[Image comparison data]

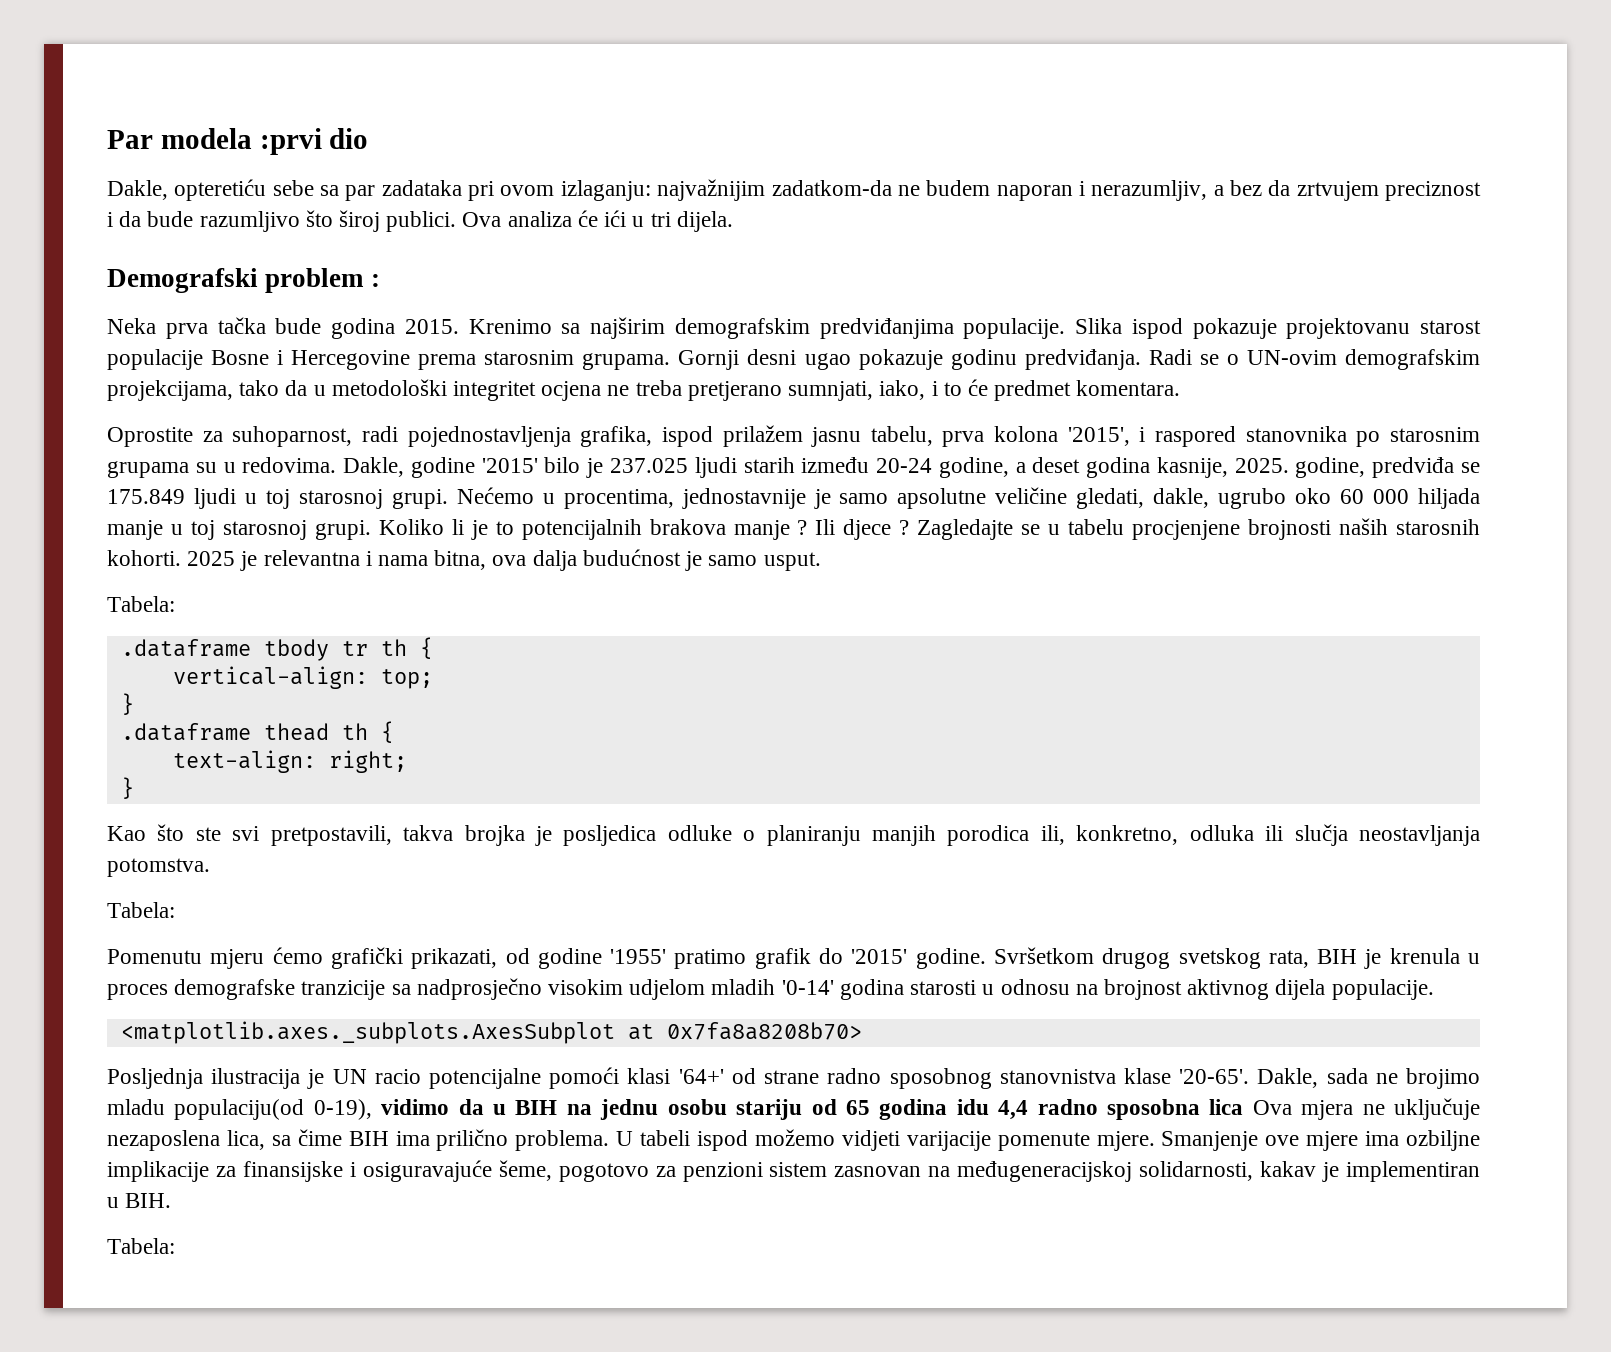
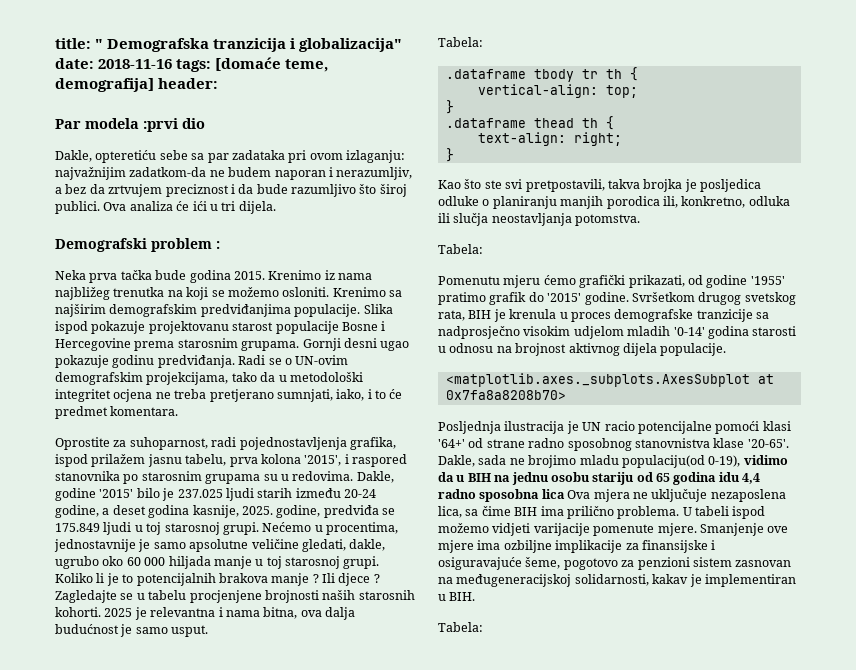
(107, 139) none -> [55,38,403,52] [55,57,329,72] [55,78,219,92] title: " Demografska tranzicija i globalizacija" date: 2018-11-16 tags: [domaće teme, demografija] header: //
(552, 326) none -> [324,270,372,280] [55,287,386,300] iz nama najbližeg trenutka na koji se možemo osloniti. Krenimo

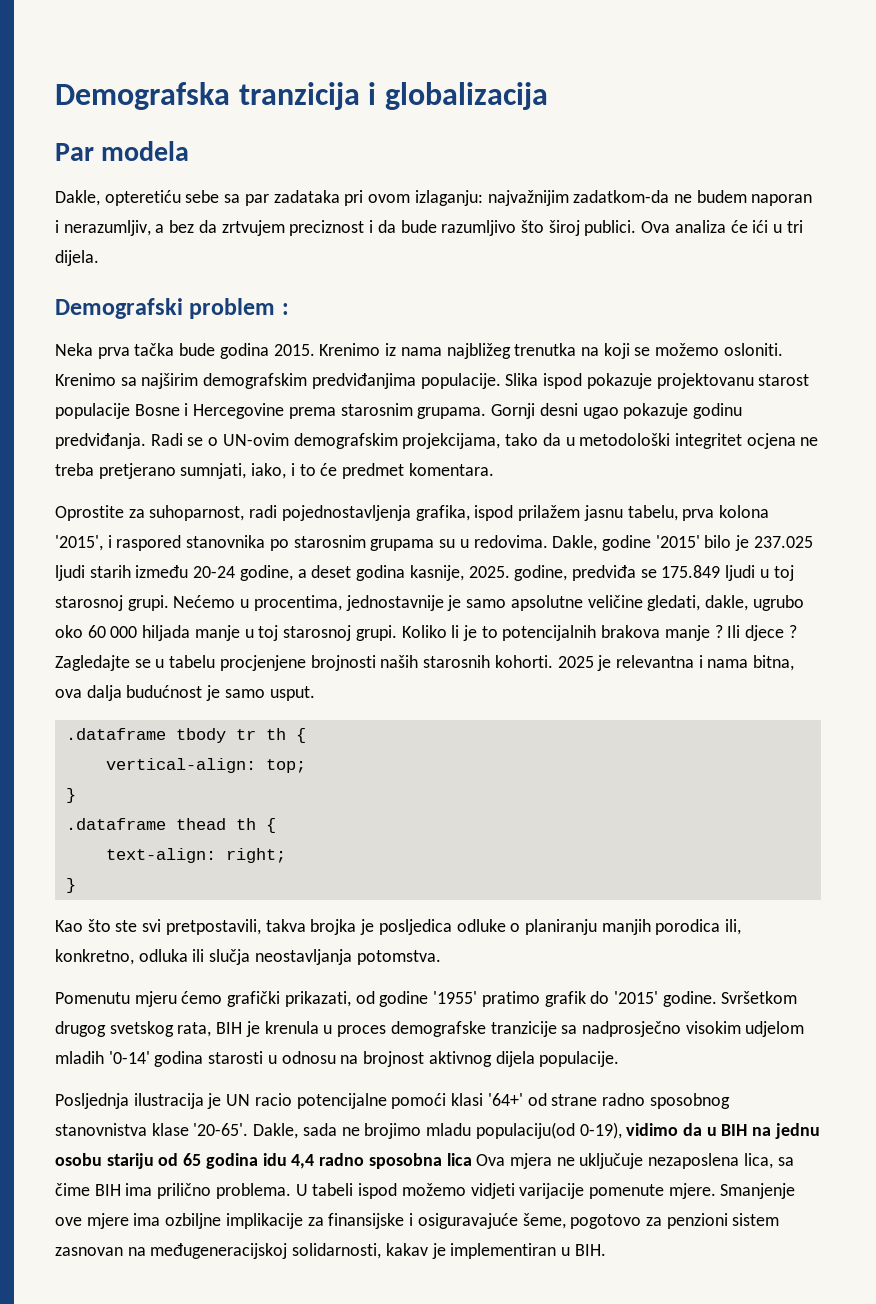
[55,38,104,49] title: " -> (55, 96) none
[299,38,403,52] [55,57,329,72] [55,78,219,92] globalizacija" date: 2018-11-16 tags: [domaće teme, demografija] header: -> [384,82,548,110] globalizacija
[143,118,205,132] :prvi dio -> (190, 151) none
[438,37,483,47] // Tabela: -> (315, 693) none
[438,244,483,254] // Tabela: -> (441, 957) none
[445,373,774,387] [445,390,566,400] // <matplotlib.axes._subplots.AxesSubplot at 0x7fa8a8208b70> -> (620, 1059) none
[438,622,483,632] // Tabela: -> (606, 1250) none

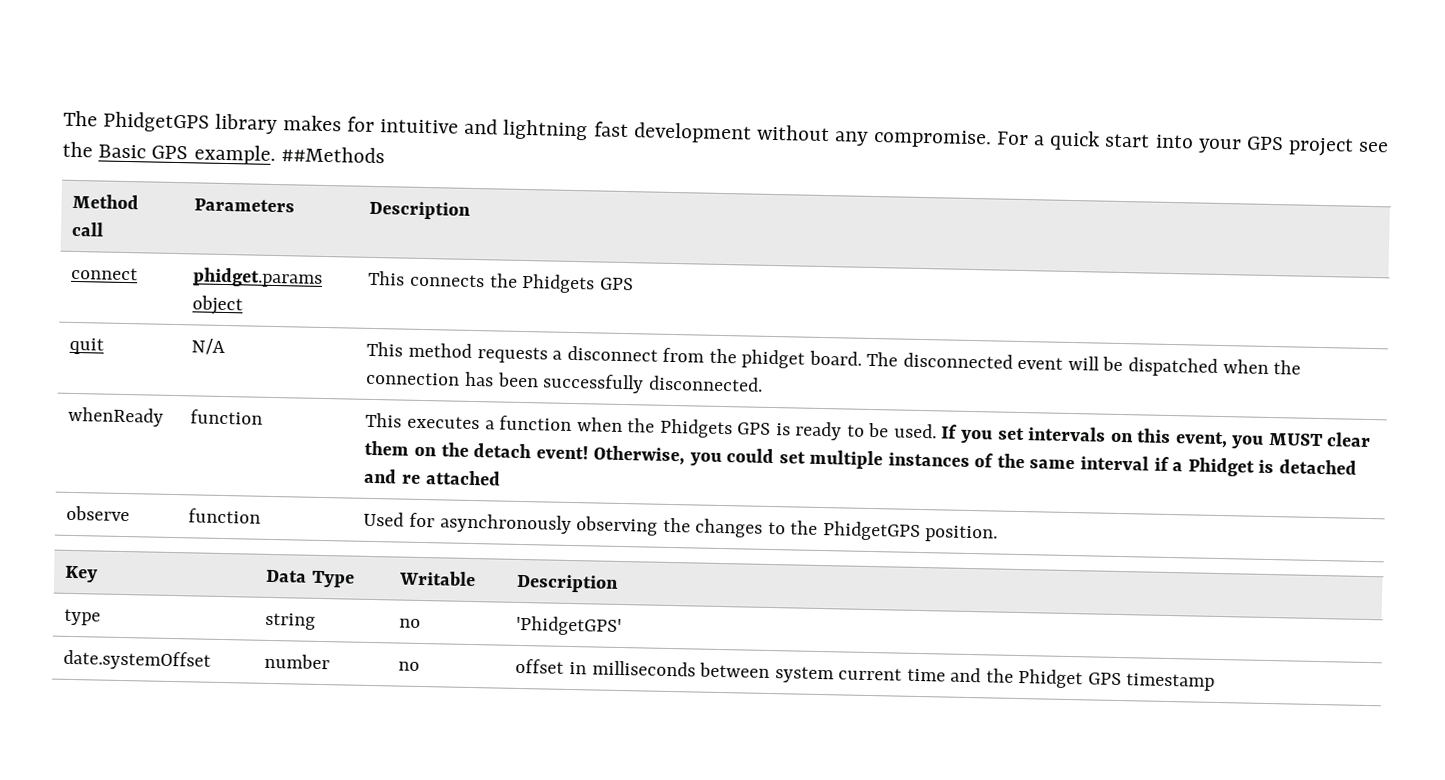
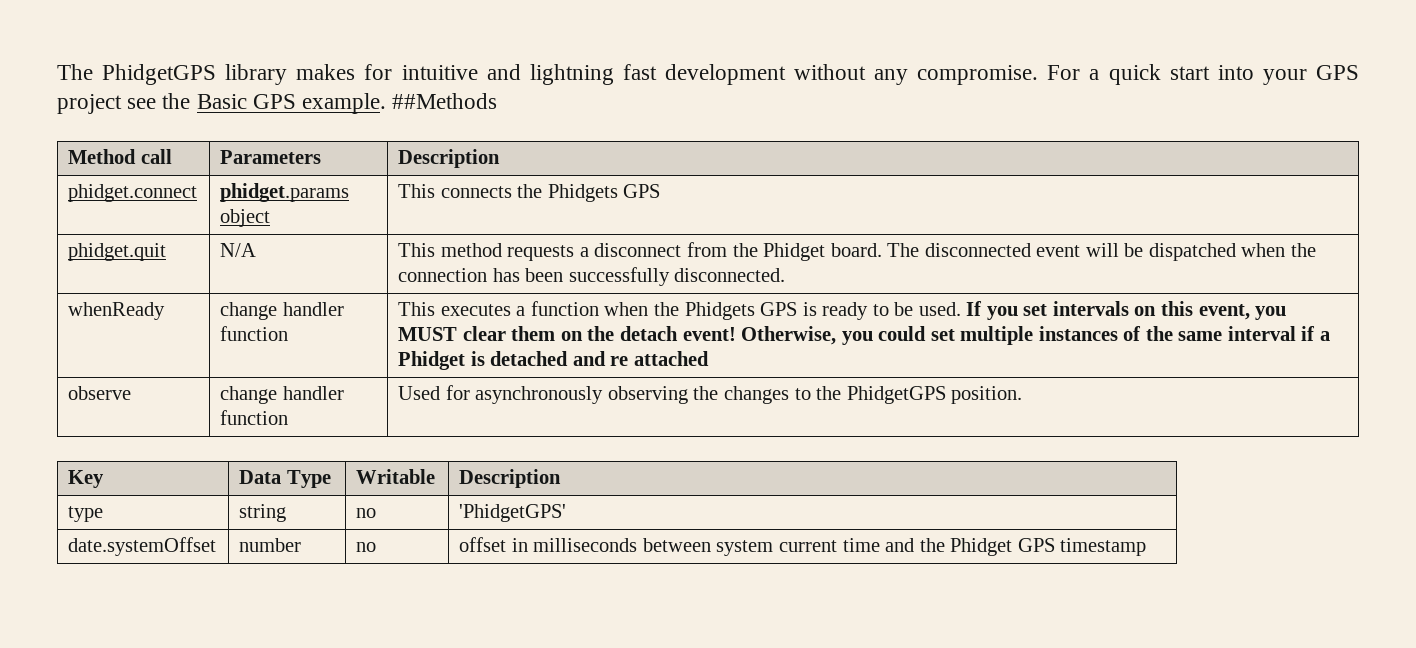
[71,266,139,281] connect -> [68,184,198,202] phidget.connect
[69,337,105,355] quit -> [68,243,167,261] phidget.quit
[741,349,806,369] phidget -> [763,243,826,261] Phidget
(165, 416) none -> [220,302,344,320] change handler
(131, 513) none -> [220,386,344,404] change handler

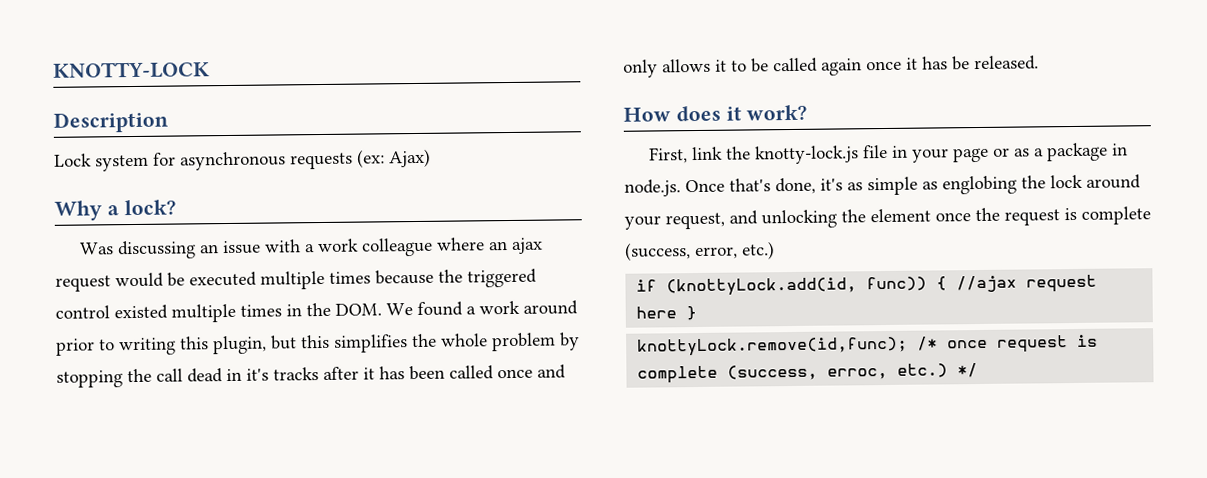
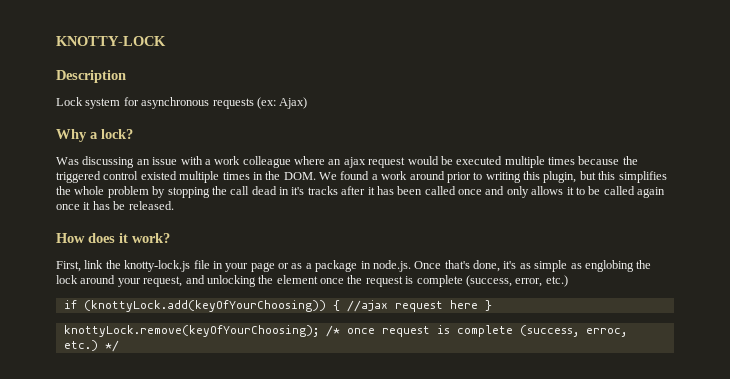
[666,276,928,297] (knottyLock.add(id, func)) -> [83,300,326,312] (knottyLock.add(keyOfYourChoosing))
[637,336,909,357] knottyLock.remove(id,func); -> [63,325,319,337] knottyLock.remove(keyOfYourChoosing);

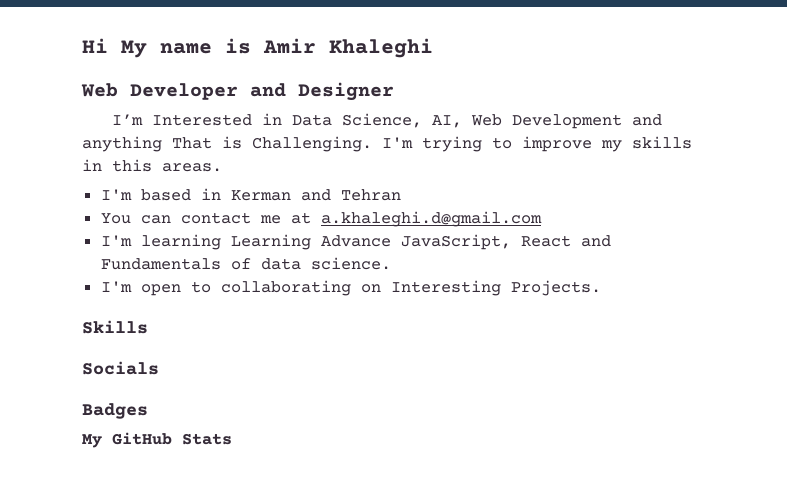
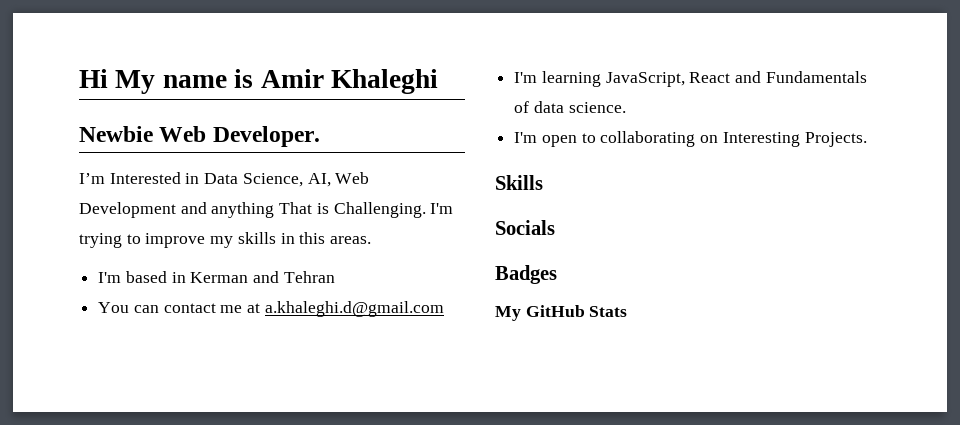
[81,82,394,101] Web Developer and Designer -> [79,126,320,147] Newbie Web Developer.
[230,234,391,250] Learning Advance -> (601, 79) none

§ Description of the task: Begin with the first line of the records and repeat every line up to the one with "[299,38,403,52] [55,57,329,72] [55,78,219,92]", counting that line too. Pictures are not part of the copy.

§ Reply:
(107, 139) none -> [55,38,403,52] [55,57,329,72] [55,78,219,92] title: " Demografska tranzicija i globalizacija" date: 2018-11-16 tags: [domaće teme, demografija] header: //
(552, 326) none -> [324,270,372,280] [55,287,386,300] iz nama najbližeg trenutka na koji se možemo osloniti. Krenimo

[55,38,104,49] title: " -> (55, 96) none
[299,38,403,52] [55,57,329,72] [55,78,219,92] globalizacija" date: 2018-11-16 tags: [domaće teme, demografija] header: -> [384,82,548,110] globalizacija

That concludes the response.